Use MPI_Count for MpiInt only when appropriate #149

davidedelvento · 2025-10-20T23:56:33Z

This is follow-up on #83 and of course for now it's just a talking point not something anywhere close to be merged. I'm putting it out there to start the conversation with something explicit in front of people, to get constructive criticism, before embarking myself in the full work to implement it (in a possibly broken way)

With that attitude, let me start with some questions @jeffhammond and @albandil

In its current form I'm giving priority to BigMPI vs MPI v4 (because if one bothered to configure with the former, they more likely want to use it than not). If there is no BigMPI and the MPI implementation in use is v4, the PR in its current form blindly uses that. Perhaps we want a flag to revert the "non-big" file transfer regardless?
This PR also assumes that I am understanding correctly both BigMPI's MPIX_* and the MPI4's MPI_*_c invocations. I have only experimented with toy examples for both so please don't blindly assume I'm doing the right thing (TM)
This PR also assumes that the macro MpiInt is correctly implemented among the code and I believe I've seen a couple of places where it isn't (but even if it were, it obviously it has never been tested, so "by default" I assume there is at least a bug somewhere until someone or I proves otherwise). As such, part of the work of this PR will definitely include double checking all existing instances of MpiInt as well as the provenance of all the count fields for all MPI invocations. I haven't checked yet if this needs to involve Fortran too.

albandil · 2025-10-21T06:27:24Z

MpiInt is correctly implemented among the code

MpiInt is almost certainly not implemented completely. Even if the implementation was correct and complete, its aim was different: To conform to a possible (but in practice non-existing) ILP64 MPI interface, i.e., assuming all integers to be long integers, not only the counts. However, the large-counts MPI API is different. On top of that, I also see some places where MpiInt is not used even though it should (e.g., MPI_Irecv in BI_Arecv uses the attribute N of struct BLACBUFF as a count, but this is Int, not MpiInt).

I believe that the best approach is not to pay attention to the original use of MpiInt and replace that macro by the otherwise omnipresent Int in the few places where it appears.
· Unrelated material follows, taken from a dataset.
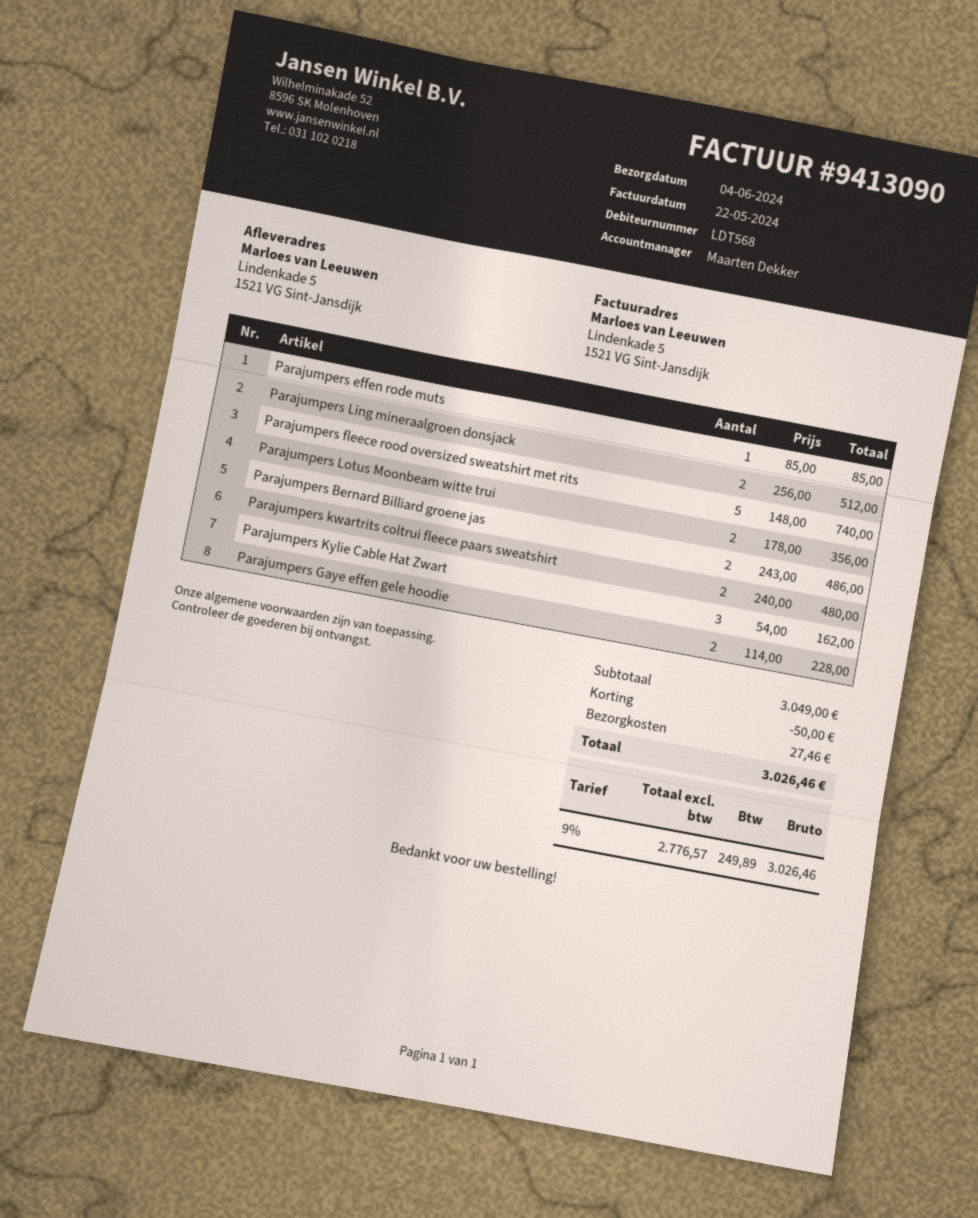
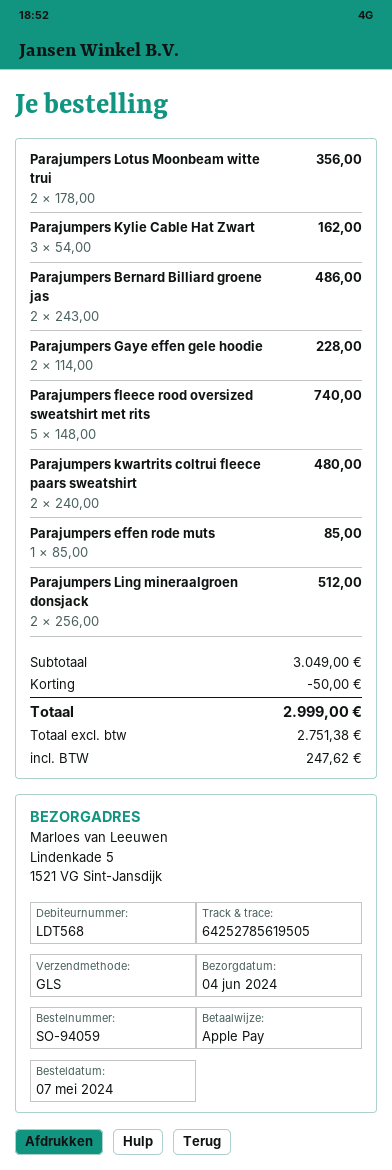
shipping: 27.46 -> none
net: 2776.57 -> 2751.38
tax: 249.89 -> 247.62
total: 3026.46 -> 2999.00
Then, starting with a clean MpiInt-less code, to carefully check all MPI calls that their arguments are correctly typed for the chosen MPI library and perform conversion as needed. This was also suggested in #83.

davidedelvento · 2025-10-21T11:56:54Z

MpiInt is almost certainly not implemented completely. Even if the implementation was correct and complete, its aim was different: To conform to a possible (but in practice non-existing) ILP64 MPI interface, i.e., assuming all integers to be long integers, not only the counts. However, the large-counts MPI API is different. On top of that, I also see some places where MpiInt is not used even though it should (e.g., MPI_Irecv in BI_Arecv uses the attribute N of struct BLACBUFF as a count, but this is Int, not MpiInt).

I noticed these things and I hinted to them with my "I believe I've seen a couple of places where it isn't", but I have not payed too much attention to them yet. I will. As such, it may be easier to just scrap the existing MpiInt occurrences and create new ones for count only, I see that. I think we are in the same page here.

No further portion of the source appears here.